Hugh Lovatt, a senior policy fellow with the Middle East and North Africa Programme at the European Council on Foreign Relations, said the new plan was “not as shaky as what the Americans are proposing.”
“It’s far more realistic than what the Trump administration is proposing in terms of being able to be operationalized,” he added.
Egyptian Foreign Minister Badr Abdelatty said the plan would seek backing from Muslim nations at an emergency summit of Organization for Islamic Cooperation (OIC) foreign ministers scheduled for Friday in Jeddah.
The ceasefire deal’s first phase ended last month, after six weeks of relative calm that included exchanges of Israeli hostages taken on October 7 for Palestinian prisoners held in Israeli jails.
While Israel has said it wants to extend the first phase until mid-April, Hamas has insisted on a transition to the deal’s second phase, which should lead to a permanent end to the war.
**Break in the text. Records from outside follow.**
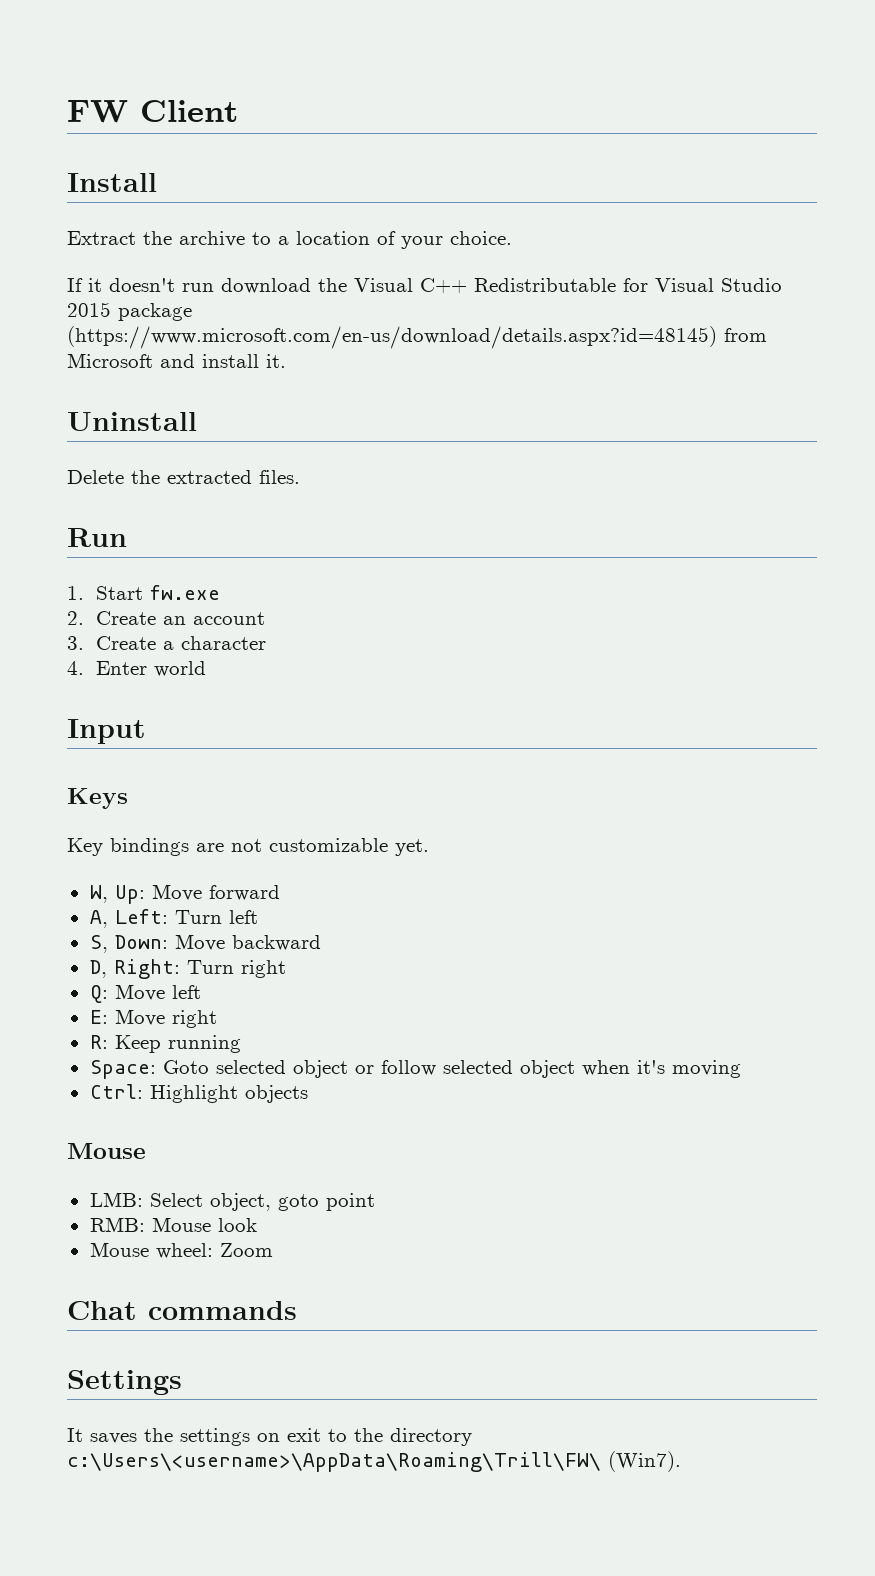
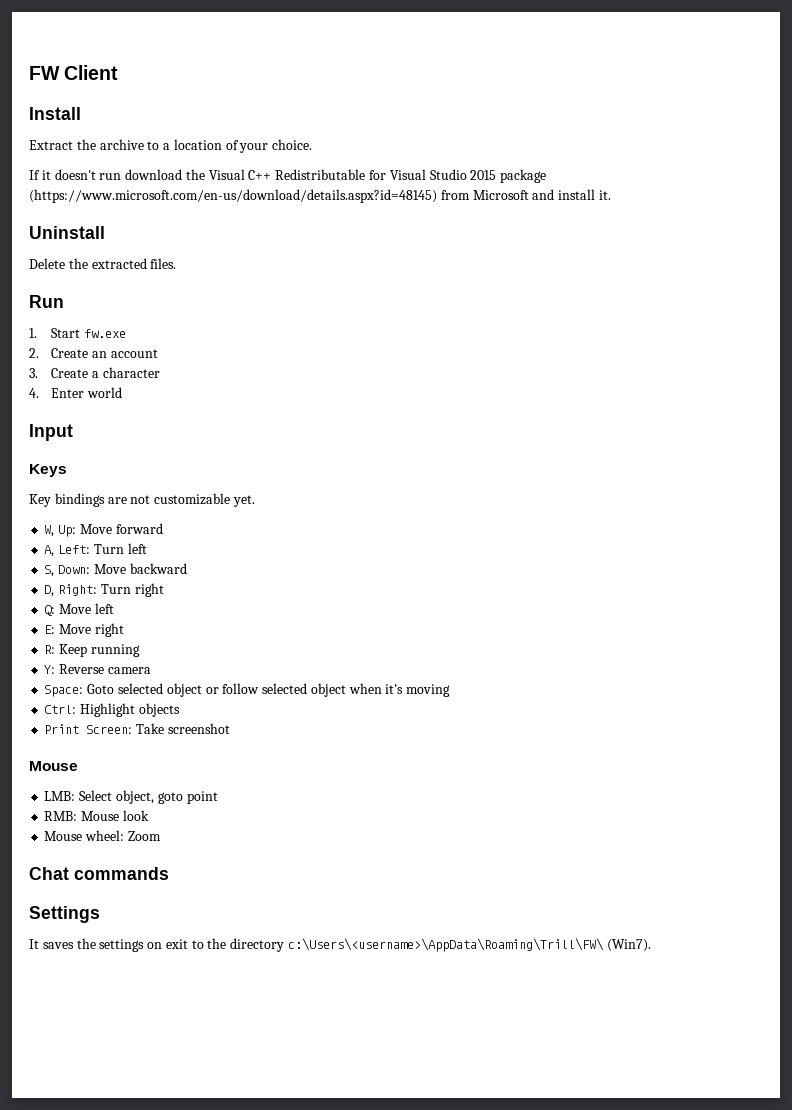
(241, 1044) none -> [44,664,151,674] // Y: Reverse camera
(308, 1094) none -> [44,723,230,734] // Print Screen: Take screenshot

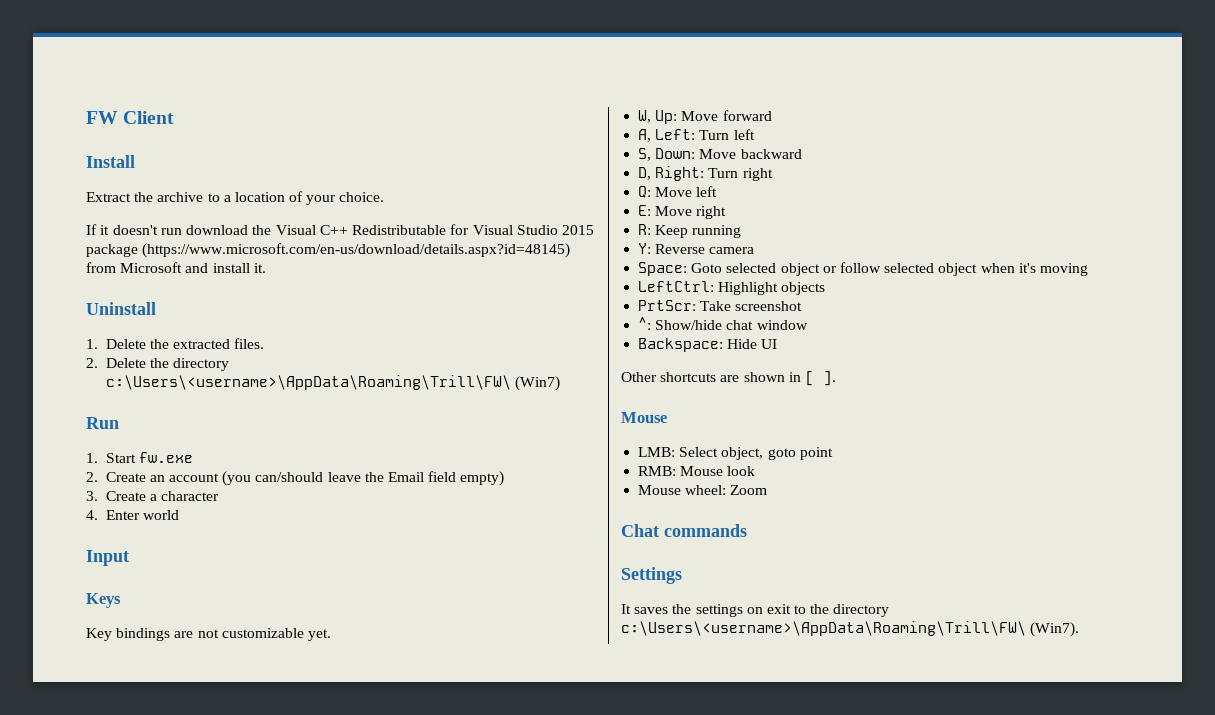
(105, 232) none -> [86,339,98,349] 1.
(177, 263) none -> [86,358,230,371] [105,375,560,391] // 2. Delete the directory c:\Users\<username>\AppData\Roaming\Trill\FW\ (Win7)
(158, 353) none -> [222,471,505,486] (you can/should leave the Email field empty)
[44,705,77,714] Ctrl: -> [638,281,715,292] LeftCtrl:
[44,724,133,734] Print Screen: -> [638,300,697,311] PrtScr:
(230, 728) none -> [638,317,808,330] [638,338,778,352] [621,371,836,386] // ^: Show/hide chat window // Backspace: Hide UI // Other shortcuts are shown in [ ].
Of the 251 hostages taken on October 7, 58 remain in Gaza, including 34 the Israeli military has confirmed are dead
Netanyahu has faced sustained pressure throughout the war from the hostages’ families and supporters to strike a deal to bring them home.
“It’s very hard for me that the country still hasn’t completed the process of bringing back the hostages,” said Yael Lotem, who came out on Wednesday to watch the funeral procession of slain hostage Ohad Yahalomi.
“It was possible to bring them all back alive, and that didn’t happen.”